Ángelo visita a su protegida Alessandra y ambos se hacen cábalas acerca de la elección del nuevo papa.
Fue el mismo criado de la vez anterior, un individuo de semblante amable y complacido de su suerte, quien lo acogió con una reverencia y le rogó que tuviera la bondad de seguirlo, que madonna Alessandra lo recibiría en sus aposentos. Mientras ascendía los peldaños de la escalera de mármol y alcanzaba el primer rellano, desde donde arrancaba el tramo que giraba a la derecha, Ángelo descolgó sus ojos del color de las castañas a la planta de abajo y los centró en el cortile de estructura cuadrada, ornado con esculturas de la mitología griega, al que ceñían columnas que soportaban los pisos superiores y le traían al recuerdo los patios de la Roma clásica. Luego de unos instantes llegaba a la primera planta, a cuatro pasos de la puerta que daba entrada a la sala en la que se figuraba a la señora de la casa. El criado la abrió sin llamar y, con otra reverencia, rubricada por una sonrisa sin doblez y el ademán de la mano, lo instó a acceder a su interior.
Alessandra estaba de espaldas, sentada al extremo de la mesa más próximo a la puerta, y ni se inmutó. Aguardó a que Ángelo avanzase a su altura, le besase la mano y articulase unas corteses palabras a modo de saludo.
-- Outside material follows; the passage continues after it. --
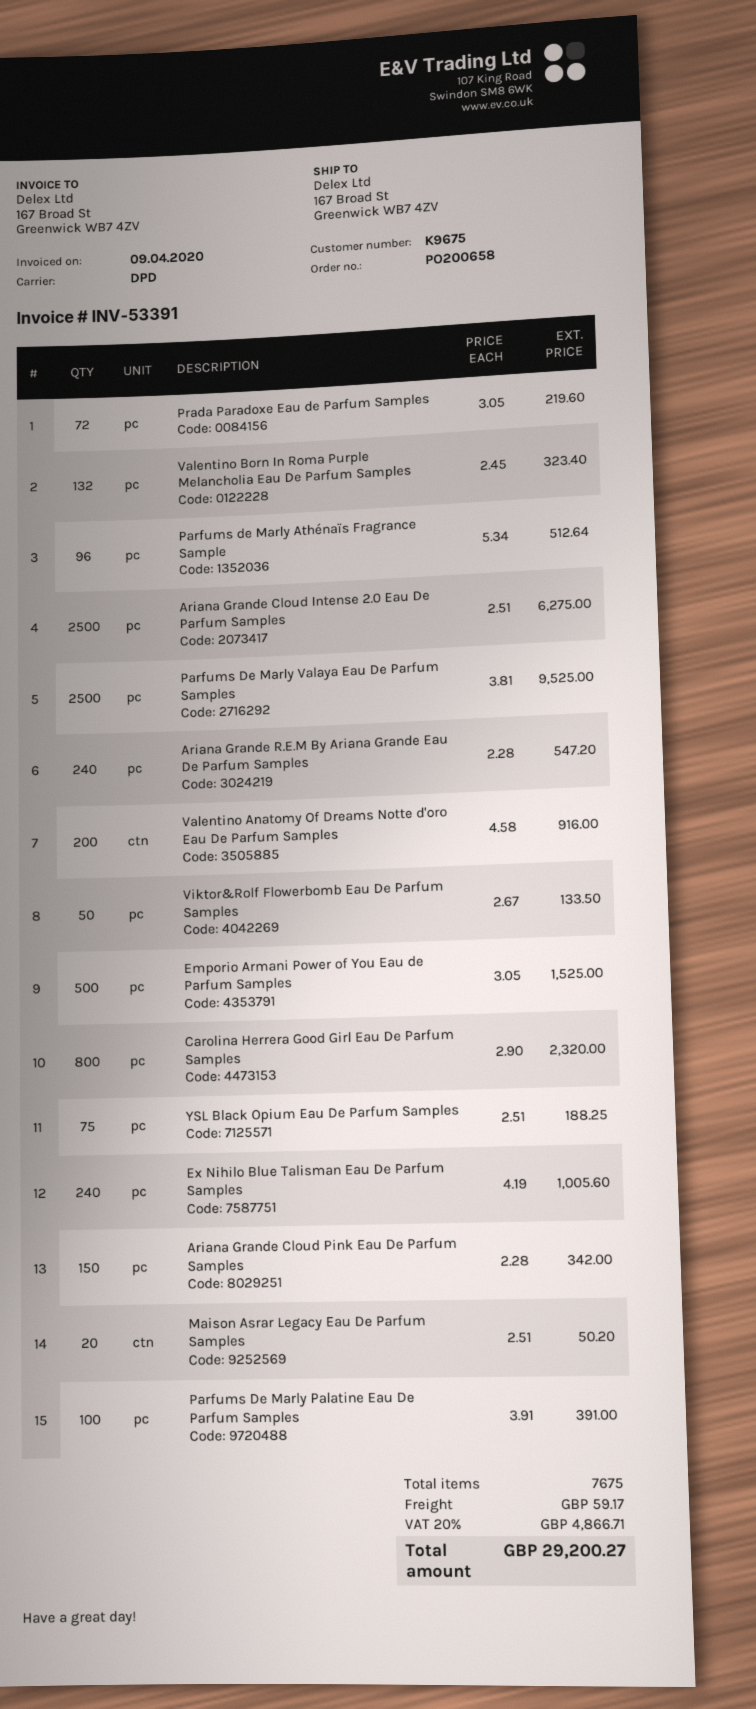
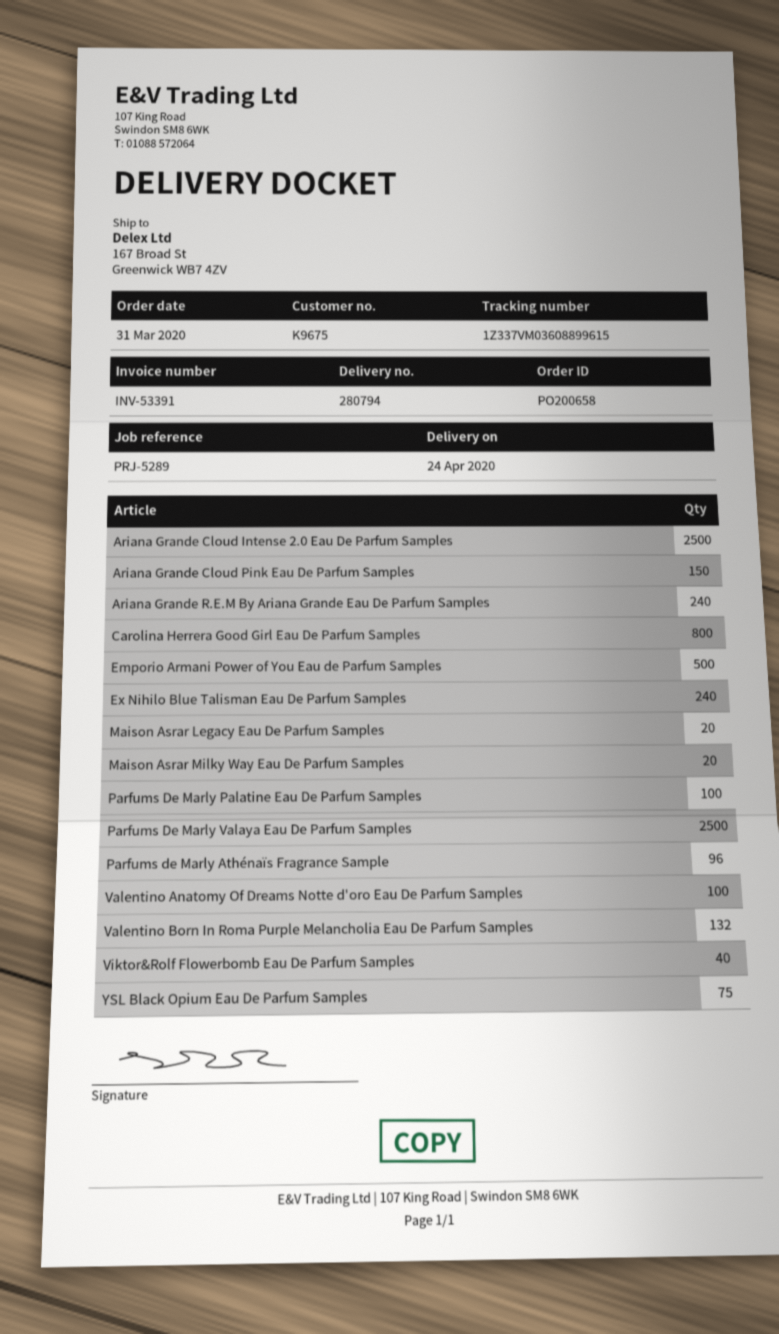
Prada Paradoxe Eau de Parfum Samples: 72 -> none
Valentino Anatomy Of Dreams Notte d'oro Eau De Parfum Samples: 200 -> 100
Viktor&Rolf Flowerbomb Eau De Parfum Samples: 50 -> 40
Maison Asrar Milky Way Eau De Parfum Samples: none -> 20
Su mirada lo recorrió de arriba abajo, sus labios compusieron un mohín que venía a testimoniar su aprobación por la resplandeciente gorguera, las calzas acuchilladas de tejido beige y el jubón del mismo tono, y lo invitó a que tomase asiento enfrente de ella. Al segundo se llevó la mano derecha a la frente como si se hubiera olvidado de algo, se levantó sin dar tiempo a que Ángelo le retirase el sillón con respaldo de terciopelo rojo, y se apresuró hacia la puerta de salida.
—Vuelvo enseguida —se disculpó a la vez que la abría y derretía a Ángelo con el fuego de sus ojos negros.
El banquero dio por hecho que a Alessandra le acuciaba una urgencia que no admitía demora y se empleó en fijar su atención en la pieza en que se había quedado en soledad y a la que, de resultas de los nervios y de un cierto envaramiento, no había echado cuentas en su anterior cita. La decoración, el mobiliario, la configuración de una mesa, cualquier detalle en suma, lo entendía, además de interesante, de lo más revelador, porque formaban parte de la personalidad de su propietario, en cierto modo venían a proporcionar o sugerir indicios sobre su manera de ser.
Tapices de Arras, cortinas y guadamecíes revestían las paredes y creaban un mundo de confort que estimulaba a las confidencias. El suelo lo ocultaban mullidas alfombras, que al pisar sobre ellas daban la impresión de estar recubiertas de pluma de ganso, y del techo, en el centro del mismo, colgaba una araña de plata y cristal, cuyos cirios fabricados a molde, que se encajaban en modernas virolas, aún no habían sido prendidos por el fuego y puede que no se encendieran hasta bien entrada la noche, por cuanto los días estaban siendo largos y luminosos y los postigos de las ventanas los habían abierto de par en par.
A su derecha, pegada a la pared, una vitrina dorada, de cuidada talla de madera de roble, exhibía vasos y copas de plata, de alabastro y de pórfido, así como lozas de Urbino y vidrio de Murano. A la izquierda, sobre patas torneadas y tallas en relieve, se apoyaban dos arcones que Ángelo supuso con ropa de casa en su interior, encima de los cuales se apilaban tres o cuatro joyeros abiertos, con oros y piedras preciosas. Y uno de los rincones lo acaparaba una mesita baja cuya superficie de mármol se la repartían un laúd, una viola, un cuaderno de música y libros lujosamente encuadernados y dejados caer a la buena de Dios, en un desorden estudiado hasta el último detalle.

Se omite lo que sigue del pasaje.